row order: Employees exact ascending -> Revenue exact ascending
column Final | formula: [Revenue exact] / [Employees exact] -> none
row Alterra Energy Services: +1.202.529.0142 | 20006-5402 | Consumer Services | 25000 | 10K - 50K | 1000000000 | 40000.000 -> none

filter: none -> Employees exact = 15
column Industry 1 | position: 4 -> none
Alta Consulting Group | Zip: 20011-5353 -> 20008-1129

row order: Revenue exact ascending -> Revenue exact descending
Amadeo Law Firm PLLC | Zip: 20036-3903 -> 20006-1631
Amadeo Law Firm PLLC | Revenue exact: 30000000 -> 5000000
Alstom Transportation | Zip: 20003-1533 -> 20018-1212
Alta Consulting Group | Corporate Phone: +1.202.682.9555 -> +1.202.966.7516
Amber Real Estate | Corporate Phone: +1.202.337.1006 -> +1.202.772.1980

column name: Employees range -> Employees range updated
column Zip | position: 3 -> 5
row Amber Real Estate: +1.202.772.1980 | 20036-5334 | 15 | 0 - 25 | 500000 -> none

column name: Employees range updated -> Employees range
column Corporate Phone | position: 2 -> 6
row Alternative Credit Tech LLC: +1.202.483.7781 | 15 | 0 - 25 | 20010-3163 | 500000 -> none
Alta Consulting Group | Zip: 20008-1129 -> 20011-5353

::::::::

(Required work) Output the records exactly, including every line.

(Exercise solution)
row order: Employees exact ascending -> Revenue exact ascending
column Final | formula: [Revenue exact] / [Employees exact] -> none
row Alterra Energy Services: +1.202.529.0142 | 20006-5402 | Consumer Services | 25000 | 10K - 50K | 1000000000 | 40000.000 -> none

filter: none -> Employees exact = 15
column Industry 1 | position: 4 -> none
Alta Consulting Group | Zip: 20011-5353 -> 20008-1129

row order: Revenue exact ascending -> Revenue exact descending
Amadeo Law Firm PLLC | Zip: 20036-3903 -> 20006-1631
Amadeo Law Firm PLLC | Revenue exact: 30000000 -> 5000000
Alstom Transportation | Zip: 20003-1533 -> 20018-1212
Alta Consulting Group | Corporate Phone: +1.202.682.9555 -> +1.202.966.7516
Amber Real Estate | Corporate Phone: +1.202.337.1006 -> +1.202.772.1980

column name: Employees range -> Employees range updated
column Zip | position: 3 -> 5
row Amber Real Estate: +1.202.772.1980 | 20036-5334 | 15 | 0 - 25 | 500000 -> none

column name: Employees range updated -> Employees range
column Corporate Phone | position: 2 -> 6
row Alternative Credit Tech LLC: +1.202.483.7781 | 15 | 0 - 25 | 20010-3163 | 500000 -> none
Alta Consulting Group | Zip: 20008-1129 -> 20011-5353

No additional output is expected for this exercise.